One would definitely not speak of her in the same breath, as say, an Abraham Lincoln or a Nelson Mandela. And yet she is a winner by any yardstick, and is also rare in modern politics in being both successful and widely respected. By public opinion and by her peers.
Another telling Campbell lesson is that it is very hard to excel, if one’s mind is in the comfort zone. Pressure is a word usually heard negatively but conversely, the angers of avoiding pressure are there for anyone to see: complacency and stagnation. This had led to Garry Kasparov’s downfall: The feeling of being invincible when at a very high peak. Not only did this make him complacent, but it also meant that he had ceased to grow in areas that he did not require to win. In reality it was precisely because he was winning, that he should have kept up the pressure.
Most of these conclusions seem almost over simplistic and far too obvious. But on the other hand the comfort of previous victory can also prove to be toxic. This is a book about team effort, leadership, resilience, decision-making and all the other things that go to make political winners.

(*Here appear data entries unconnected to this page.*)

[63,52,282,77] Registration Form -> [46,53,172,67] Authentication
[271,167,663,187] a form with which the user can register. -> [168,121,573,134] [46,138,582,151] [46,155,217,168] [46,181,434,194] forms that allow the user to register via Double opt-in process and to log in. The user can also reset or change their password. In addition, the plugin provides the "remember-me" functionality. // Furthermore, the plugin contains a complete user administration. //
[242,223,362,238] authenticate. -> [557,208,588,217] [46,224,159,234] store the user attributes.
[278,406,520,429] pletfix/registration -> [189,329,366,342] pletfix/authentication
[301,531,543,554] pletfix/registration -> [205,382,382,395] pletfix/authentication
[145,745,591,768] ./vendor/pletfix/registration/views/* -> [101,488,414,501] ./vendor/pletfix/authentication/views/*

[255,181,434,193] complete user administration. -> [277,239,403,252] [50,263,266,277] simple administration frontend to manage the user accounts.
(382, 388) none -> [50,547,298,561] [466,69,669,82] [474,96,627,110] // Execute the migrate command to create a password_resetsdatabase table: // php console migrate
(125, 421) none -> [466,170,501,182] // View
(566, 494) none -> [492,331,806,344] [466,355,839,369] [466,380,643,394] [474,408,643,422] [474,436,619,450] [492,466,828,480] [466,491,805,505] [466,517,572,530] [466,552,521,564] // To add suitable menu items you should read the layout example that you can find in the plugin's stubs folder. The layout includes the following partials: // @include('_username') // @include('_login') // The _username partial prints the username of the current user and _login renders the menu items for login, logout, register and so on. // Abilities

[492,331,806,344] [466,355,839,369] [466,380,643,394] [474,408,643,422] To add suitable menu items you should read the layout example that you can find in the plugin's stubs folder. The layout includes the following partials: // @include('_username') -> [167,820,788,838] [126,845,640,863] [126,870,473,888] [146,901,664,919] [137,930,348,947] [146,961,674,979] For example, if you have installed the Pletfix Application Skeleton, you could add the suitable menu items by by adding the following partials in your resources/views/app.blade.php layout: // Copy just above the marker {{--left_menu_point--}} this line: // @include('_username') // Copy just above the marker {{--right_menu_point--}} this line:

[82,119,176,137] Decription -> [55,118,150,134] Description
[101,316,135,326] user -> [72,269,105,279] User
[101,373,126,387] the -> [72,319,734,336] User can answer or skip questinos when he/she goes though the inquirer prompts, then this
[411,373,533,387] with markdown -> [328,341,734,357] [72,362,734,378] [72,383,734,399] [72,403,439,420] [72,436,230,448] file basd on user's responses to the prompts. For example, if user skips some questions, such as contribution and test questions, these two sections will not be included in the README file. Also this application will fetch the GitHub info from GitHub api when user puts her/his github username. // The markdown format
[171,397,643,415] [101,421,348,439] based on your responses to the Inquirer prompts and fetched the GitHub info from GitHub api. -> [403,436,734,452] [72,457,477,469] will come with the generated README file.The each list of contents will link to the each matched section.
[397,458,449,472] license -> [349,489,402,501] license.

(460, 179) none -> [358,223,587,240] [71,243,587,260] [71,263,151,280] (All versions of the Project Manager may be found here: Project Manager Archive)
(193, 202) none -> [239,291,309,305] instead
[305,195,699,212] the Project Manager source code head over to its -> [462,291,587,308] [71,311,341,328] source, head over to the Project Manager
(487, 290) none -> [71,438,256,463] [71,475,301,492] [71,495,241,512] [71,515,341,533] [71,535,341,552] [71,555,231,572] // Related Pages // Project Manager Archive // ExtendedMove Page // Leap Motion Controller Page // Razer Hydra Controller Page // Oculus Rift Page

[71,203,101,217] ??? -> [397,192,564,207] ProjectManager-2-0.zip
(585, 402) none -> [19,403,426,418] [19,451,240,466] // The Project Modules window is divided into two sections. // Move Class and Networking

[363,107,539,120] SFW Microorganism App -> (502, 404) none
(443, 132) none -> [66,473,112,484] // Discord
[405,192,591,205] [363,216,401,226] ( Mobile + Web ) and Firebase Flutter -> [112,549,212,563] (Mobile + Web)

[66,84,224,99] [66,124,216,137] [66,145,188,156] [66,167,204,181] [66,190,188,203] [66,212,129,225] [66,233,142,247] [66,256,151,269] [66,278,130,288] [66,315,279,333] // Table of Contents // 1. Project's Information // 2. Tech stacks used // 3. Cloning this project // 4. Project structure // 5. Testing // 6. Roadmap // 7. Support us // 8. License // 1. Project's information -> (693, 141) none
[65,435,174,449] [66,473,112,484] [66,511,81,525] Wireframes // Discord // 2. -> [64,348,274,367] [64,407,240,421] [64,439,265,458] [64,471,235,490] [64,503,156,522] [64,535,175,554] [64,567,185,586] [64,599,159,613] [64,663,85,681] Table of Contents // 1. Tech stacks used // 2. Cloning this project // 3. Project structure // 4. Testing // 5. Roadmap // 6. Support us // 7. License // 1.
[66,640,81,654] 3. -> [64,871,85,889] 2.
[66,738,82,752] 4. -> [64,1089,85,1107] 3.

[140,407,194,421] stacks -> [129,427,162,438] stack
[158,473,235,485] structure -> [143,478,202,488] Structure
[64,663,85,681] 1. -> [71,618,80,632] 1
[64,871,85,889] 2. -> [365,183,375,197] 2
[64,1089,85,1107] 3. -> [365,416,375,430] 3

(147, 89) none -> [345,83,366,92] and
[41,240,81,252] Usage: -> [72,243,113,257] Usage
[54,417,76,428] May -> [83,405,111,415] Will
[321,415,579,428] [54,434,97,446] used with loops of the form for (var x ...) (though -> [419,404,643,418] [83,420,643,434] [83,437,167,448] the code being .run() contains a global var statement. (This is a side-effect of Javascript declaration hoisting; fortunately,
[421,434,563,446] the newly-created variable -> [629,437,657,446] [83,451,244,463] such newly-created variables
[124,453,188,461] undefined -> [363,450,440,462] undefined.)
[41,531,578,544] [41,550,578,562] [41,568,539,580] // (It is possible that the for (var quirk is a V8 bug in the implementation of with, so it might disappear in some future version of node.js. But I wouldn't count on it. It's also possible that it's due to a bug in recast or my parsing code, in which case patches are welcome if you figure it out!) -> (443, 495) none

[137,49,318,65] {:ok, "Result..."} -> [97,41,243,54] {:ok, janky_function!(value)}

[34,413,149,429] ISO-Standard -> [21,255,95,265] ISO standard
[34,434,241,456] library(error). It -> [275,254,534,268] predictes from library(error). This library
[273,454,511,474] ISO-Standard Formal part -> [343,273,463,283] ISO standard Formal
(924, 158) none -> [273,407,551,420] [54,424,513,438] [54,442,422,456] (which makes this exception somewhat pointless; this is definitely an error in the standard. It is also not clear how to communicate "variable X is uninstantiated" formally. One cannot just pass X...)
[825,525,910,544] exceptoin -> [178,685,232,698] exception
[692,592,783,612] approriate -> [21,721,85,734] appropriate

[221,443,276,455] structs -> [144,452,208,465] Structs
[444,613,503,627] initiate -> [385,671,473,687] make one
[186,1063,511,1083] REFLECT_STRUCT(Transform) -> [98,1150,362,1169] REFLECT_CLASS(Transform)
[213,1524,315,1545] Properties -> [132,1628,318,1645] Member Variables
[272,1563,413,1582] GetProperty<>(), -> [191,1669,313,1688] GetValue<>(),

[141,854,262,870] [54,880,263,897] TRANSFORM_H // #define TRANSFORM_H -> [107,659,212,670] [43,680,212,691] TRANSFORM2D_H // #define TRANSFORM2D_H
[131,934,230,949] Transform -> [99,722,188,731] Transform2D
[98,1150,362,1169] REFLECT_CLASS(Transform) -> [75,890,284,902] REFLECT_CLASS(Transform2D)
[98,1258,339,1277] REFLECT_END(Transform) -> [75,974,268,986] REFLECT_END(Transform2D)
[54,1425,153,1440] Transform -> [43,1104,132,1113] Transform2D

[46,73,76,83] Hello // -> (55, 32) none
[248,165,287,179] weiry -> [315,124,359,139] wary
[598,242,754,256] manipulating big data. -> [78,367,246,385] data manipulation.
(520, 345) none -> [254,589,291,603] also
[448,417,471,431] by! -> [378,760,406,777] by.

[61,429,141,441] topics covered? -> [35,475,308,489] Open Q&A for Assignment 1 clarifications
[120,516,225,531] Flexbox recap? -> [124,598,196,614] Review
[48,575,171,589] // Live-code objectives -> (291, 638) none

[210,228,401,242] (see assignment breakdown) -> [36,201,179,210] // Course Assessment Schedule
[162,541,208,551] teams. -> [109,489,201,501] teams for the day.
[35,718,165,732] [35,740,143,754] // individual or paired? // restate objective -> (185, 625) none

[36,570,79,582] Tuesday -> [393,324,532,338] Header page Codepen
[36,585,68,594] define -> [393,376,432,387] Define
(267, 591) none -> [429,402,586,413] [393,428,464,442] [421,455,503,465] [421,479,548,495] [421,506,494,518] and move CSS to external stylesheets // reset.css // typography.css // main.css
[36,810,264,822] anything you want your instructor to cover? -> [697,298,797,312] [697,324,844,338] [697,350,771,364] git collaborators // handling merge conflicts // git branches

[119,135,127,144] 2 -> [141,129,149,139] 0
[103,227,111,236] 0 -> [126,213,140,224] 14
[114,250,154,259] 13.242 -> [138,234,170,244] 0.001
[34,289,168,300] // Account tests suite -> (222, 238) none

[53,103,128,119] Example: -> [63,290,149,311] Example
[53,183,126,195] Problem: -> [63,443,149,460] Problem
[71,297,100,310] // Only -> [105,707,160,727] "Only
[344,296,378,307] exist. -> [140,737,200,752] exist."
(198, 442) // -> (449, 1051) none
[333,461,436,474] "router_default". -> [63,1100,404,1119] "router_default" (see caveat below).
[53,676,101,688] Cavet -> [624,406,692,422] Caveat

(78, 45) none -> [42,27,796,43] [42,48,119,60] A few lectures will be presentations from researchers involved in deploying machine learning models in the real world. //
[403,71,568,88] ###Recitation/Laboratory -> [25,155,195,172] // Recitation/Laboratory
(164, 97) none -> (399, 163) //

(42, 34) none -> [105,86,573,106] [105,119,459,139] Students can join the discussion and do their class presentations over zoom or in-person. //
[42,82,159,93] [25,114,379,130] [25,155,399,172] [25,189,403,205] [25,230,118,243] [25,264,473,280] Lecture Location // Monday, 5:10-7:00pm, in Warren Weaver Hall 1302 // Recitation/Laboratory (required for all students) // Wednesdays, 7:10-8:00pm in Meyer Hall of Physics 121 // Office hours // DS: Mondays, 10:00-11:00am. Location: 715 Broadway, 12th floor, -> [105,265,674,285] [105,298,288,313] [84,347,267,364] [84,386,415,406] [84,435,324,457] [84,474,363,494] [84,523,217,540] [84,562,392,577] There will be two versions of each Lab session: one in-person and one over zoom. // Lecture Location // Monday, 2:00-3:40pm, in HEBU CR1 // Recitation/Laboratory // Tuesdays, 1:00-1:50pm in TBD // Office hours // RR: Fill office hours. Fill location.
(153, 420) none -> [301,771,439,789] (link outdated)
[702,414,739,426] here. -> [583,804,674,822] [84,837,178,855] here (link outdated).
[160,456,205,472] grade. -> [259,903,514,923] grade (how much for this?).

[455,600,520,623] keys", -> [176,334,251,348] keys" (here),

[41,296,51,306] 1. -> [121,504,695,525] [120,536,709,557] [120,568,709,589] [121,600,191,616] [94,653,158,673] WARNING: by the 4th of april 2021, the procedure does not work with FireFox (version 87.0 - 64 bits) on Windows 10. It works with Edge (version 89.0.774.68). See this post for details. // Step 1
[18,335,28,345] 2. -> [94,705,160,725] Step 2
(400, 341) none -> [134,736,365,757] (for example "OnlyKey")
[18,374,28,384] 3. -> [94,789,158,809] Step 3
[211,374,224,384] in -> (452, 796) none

On the other hand it is a must-read for those who rightly or wrongly think they are poor at strategy, campaigns, communications and crisis management.
I am sure that meanwhile Mr Campbell will once again laugh all the way to the bank as he did with his famous ‘Diaries’, as well as his engrossing ‘The Happy Depressive: In Pursuit of Personal and Political Happiness’.
What is interesting is that when Campbell wrote ‘Winners’, Jose Mourinho was at his peak. When he last wrote about him he had just been dumped by Chelsea.
His lesson then remains his mantra even today: Teams without strategy fail. Teams without good leaders fail. Leaders without strategy fail. Leaders without teamship operating at every level of the organisation fail. To my mind the biggest blunder is when people like Mourinho seemed unconvinced there was much difference between strategy and tactics, or that teamship is subservient to leadership.